But you probably do have to be an Astronomer to turn an eclipse into an event which will change the face of Physics. So today we’re not here to talk about the 1999 or the 2009 eclipses, but rather the total eclipse of the 29th of May, 1919. This puts us four years after Albert Einstein published his theory of General Relativity, in 1915.

General Relativity, at its most basic, is a theory of gravitation. It provides a theoretical framework which we can use to explain the behaviour of gravitationally interacting systems that we observe – like the solar system, or the Earth-Moon system, the Milky Way, etc. Most importantly, like any other scientific theory, it also allows us to make predictions about how gravity should affect these, and other, systems.

Prior to Einstein and General Relativity, our understanding of gravity was motivated by Newton’s theory of gravitation, often also referred to as the classical theory. In what we may call “everyday situations”, both theories make the same predictions, but General Relativity makes significantly different predictions, or presents very different explanations, for things like the geometry of space, the passage of time and how light propagates. Crucially, General Relativity predicts that the mass of an object affects space(time – the merging of space and time into a single mathematical object is also a consequence of General Relativity), and that the shape of spacetime affects the way light travels. These are stunningly anti-intuitive ideas, because they are only noticeable in regimes far detached from our everyday experiences. For example, we need a very large amount of mass to notice a very small deflection in light’s path.

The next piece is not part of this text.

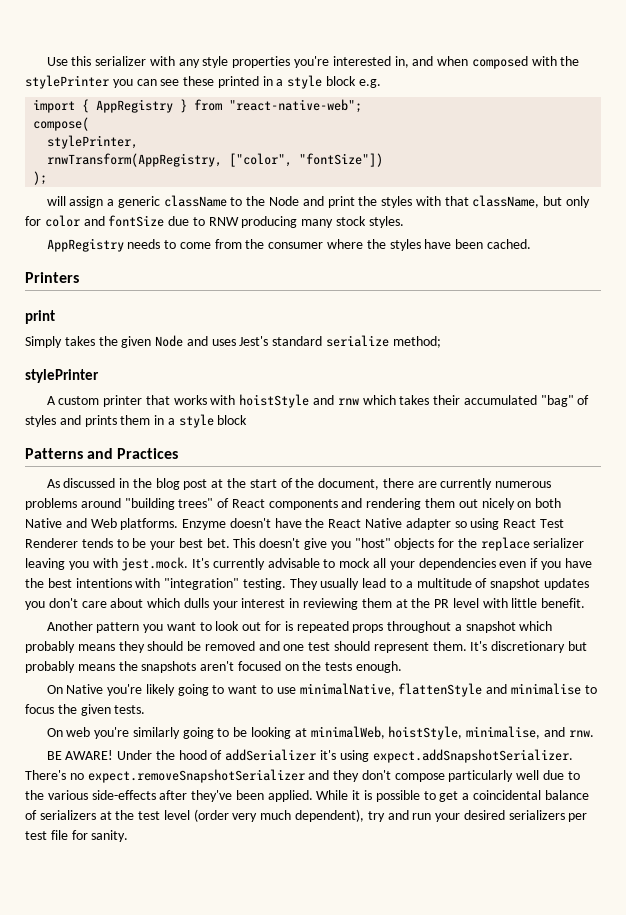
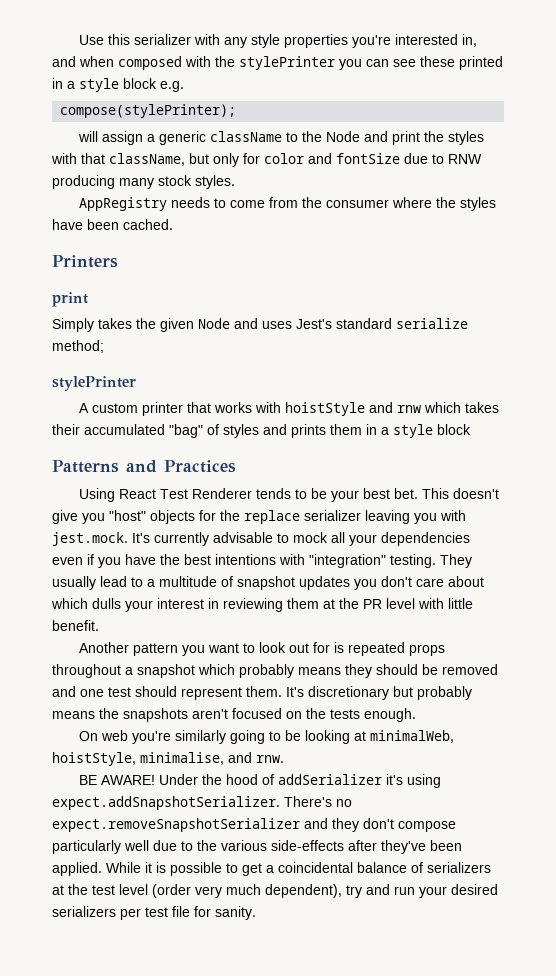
[33,99,363,113] [33,117,90,131] [47,135,139,149] [47,153,384,167] [33,171,48,185] import { AppRegistry } from "react-native-web"; // compose( // stylePrinter, // rnwTransform(AppRegistry, ["color", "fontSize"]) // ); -> [60,104,237,118] compose(stylePrinter);
[46,478,552,490] [25,498,562,510] [25,518,500,530] As discussed in the blog post at the start of the document, there are currently numerous problems around "building trees" of React components and rendering them out nicely on both Native and Web platforms. Enzyme doesn't have the React Native adapter so using -> [78,488,115,502] Using
[46,683,597,697] [25,704,146,716] // On Native you're likely going to want to use minimalNative, flattenStyle and minimalise to focus the given tests. -> (416, 715) none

But Einstein was not the first to suggest that mass affects the path of light. In 1801, Johann Georg von Soldner used Newton’s corpuscular theory of light – which states that beams of light are streams of particles of tiny mass – to calculate how mass would affect the path of a beam of light. He arrived to a result which is known as the Newtonian result for the bending of light. However, because we know now that light is in fact made of massless photons, there is no formal way to correctly treat the bending of light in Newtonian gravity. This was not known at the time, so the result stuck. Unaware of Soldner’s calculations, Einstein in 1911 calculated what the bending of light should be in his new theory of General Relativity, which at the time was work in progress. He reached the same value that Soldner had done, over 100 years previously. Crucially, once his theory was finalised in 1919, Einstein revisited this problem and realised he had made an error – the bending of light, once one takes into account the curving of space, should be twice that of the Newtonian result. Such a clear distinction between the predictions of two competing theories is a blessing – it gives scientists the chance to design an experiment which can show which one, if either, is correct.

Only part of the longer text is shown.